In describing decryption, a mix of passive and active voice is used: "key are dervived", "then fail", "split the input". Please adopt a consistent voice. 

There is a significant implementation pitfall waiting in the decryption description: because the MAC is only checked after decryption, there is a risk that an implementation could release unverified plaintext to the calling application. Arguably, EtM constructions like AES-GCM do not suffer from this problem to the same extent. The security considerations section should explicitly mention this pitfall and the importance of avoiding it.

Page 9:

"Encrypting with the record-encryption key gives the tag, which is 4fbcdeb7e4793f4a1d7e4faa70100af1."

"Encrypting this with the record key gives the first block of the keystream: 1551f2c1787e81deac9a99f139540ab5."

- in both cases, for clarity, add "using AES".

- "AES-SIV" - is this what is specified in https://tools.ietf.org/html/rfc5297? If so, add a reference, likewise for AES-CCM?

- "the adversary has an advantage of 1/2" - here you should make it clear what kind of adversary you are talking about, e.g. "a distinguishing adversary trying to break the confidentiality of the scheme".

Page 10:

"when nonces repetition is low" --> "when nonce repetition rates are low"

"it is RECOMMENDED that nonces be randomly generated." -- add something like "for use in AES-GCM-SIV", as you are not making a general recommendation for all of cryptography here!

"(for these bounds, the adversary's advantage is always below 2^-32)" - same above, text needs to be more precise about which kind of adversary we are concerned with here - is it a general AEAD adversary from the all-in-one security notion of Rogaway-Ristenpart, or one focussed on breaking confidentiality via a distinguishing attack?

"For up to 256 repeats of a nonce" -- >  "For up to 256 uses of a nonce with the same key"

"this assumes a short AAD" -- how short? Please be more specific. Also, this is the first use of the acronym in the document; please introduce it properly.

"In fact, nonces repeat far less than 256 times when randomly chosen." -- well, that depends on how many nonces you generate - if you generate enough, then they certainly will repeat this often!
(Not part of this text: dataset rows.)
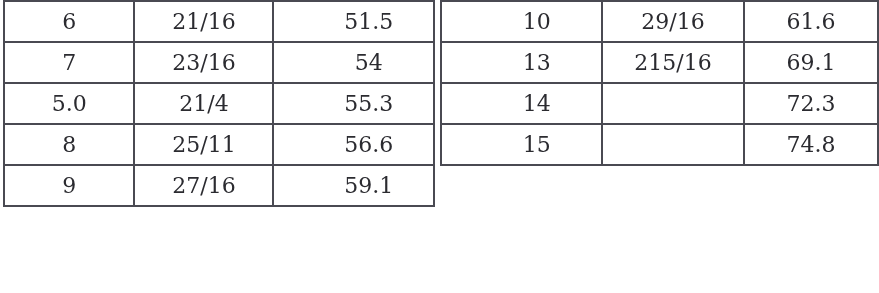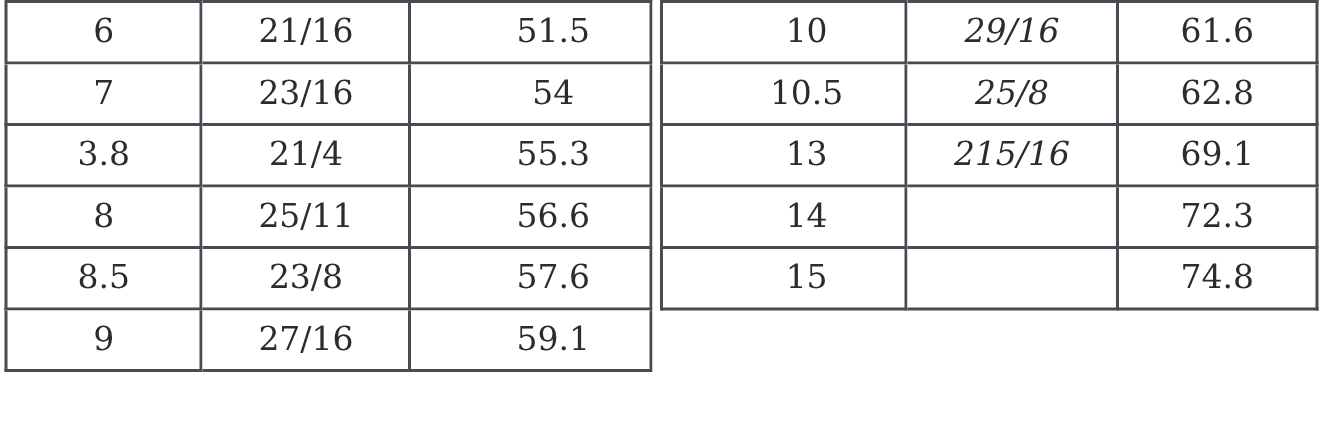"29/16" #table-right .c1 { font-style: italic -> none }
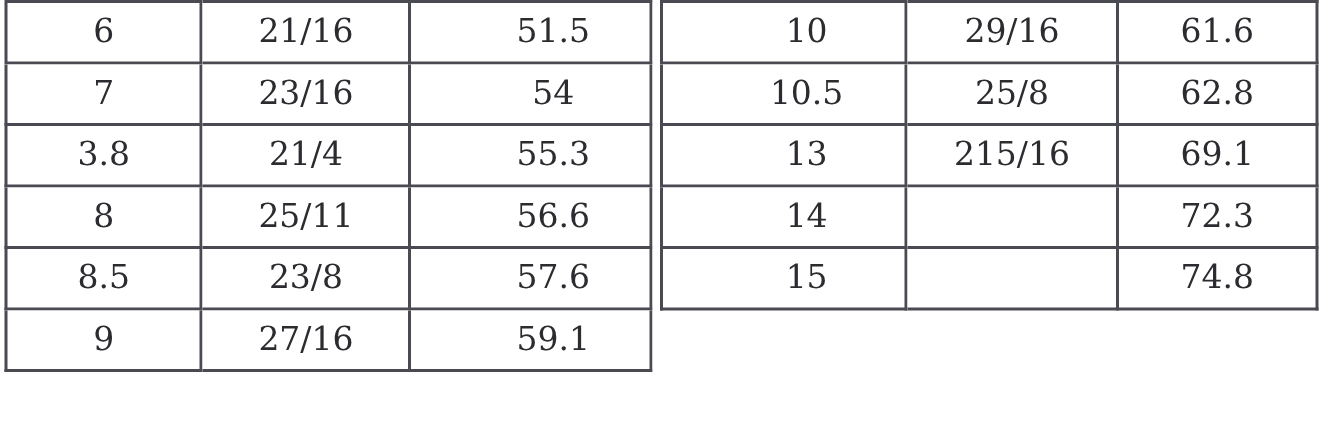"10.5" tr { html: <tr> <td>10.5</td> <td>25/8</td> <td>62.8</td> </tr> -> none }
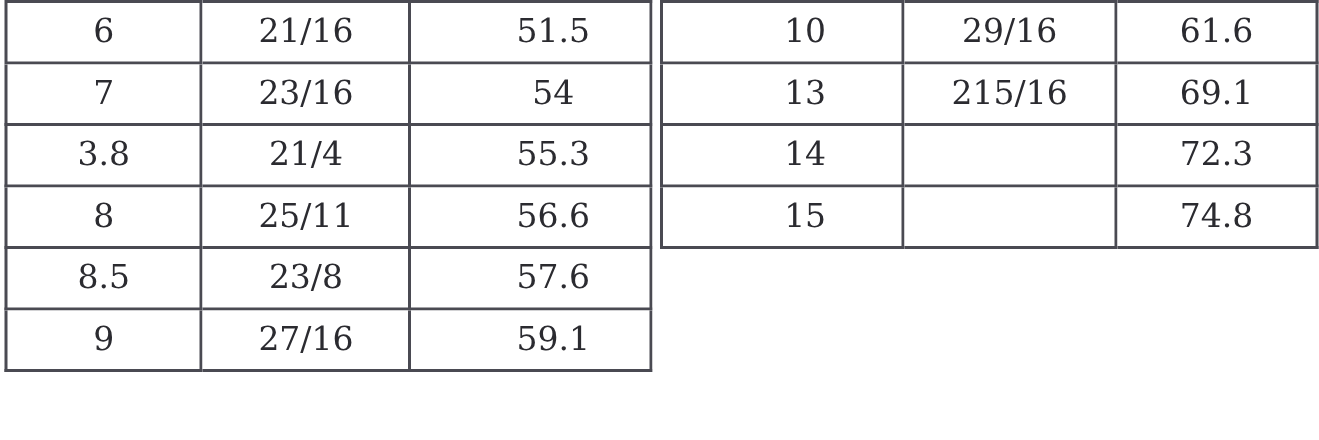"3.8" td.c0 { text: 3.8 -> 5.0 }
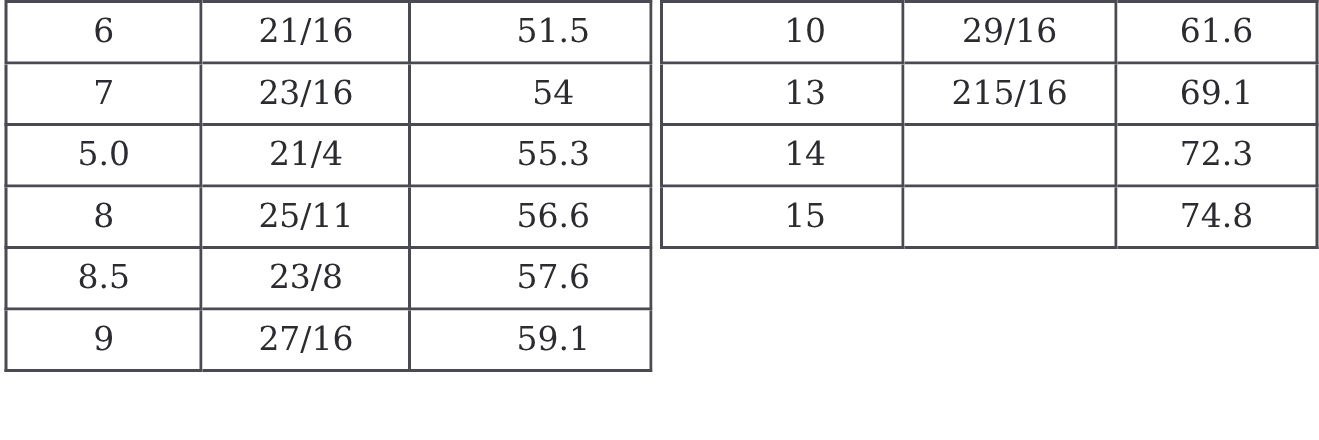"8.5" tr { html: <tr> <td>8.5</td> <td>23/8</td> <td>57.6</td> </tr> -> none }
Please be more precise here, or just remove this sentence and the following "Thus,".

Page 11:

"Theorem Seven in the paper" --> "Theorem 7 in [ref]" and complete the reference.

Again how short is the AAD here?

"We also wish to note that the probability of successful forgery increases with the number of attempts that an attacker is permitted." --  integrity is treated relatively cursorily here. Please consider adding further detail, e.g. provide some concrete numbers like you did previously (this text also hints that the previous numbers were all for an adversary against confidentiality, reinforcing the point that a bit more discussion/definition is need when first introducing adversaries).

Page 15:

"Some, non-security, properties" --> remove commas. Maybe just say "functional" instead of "non-security"?

"2/3's" --> "two-thirds of"

Appendix C: I have not checked the test vectors.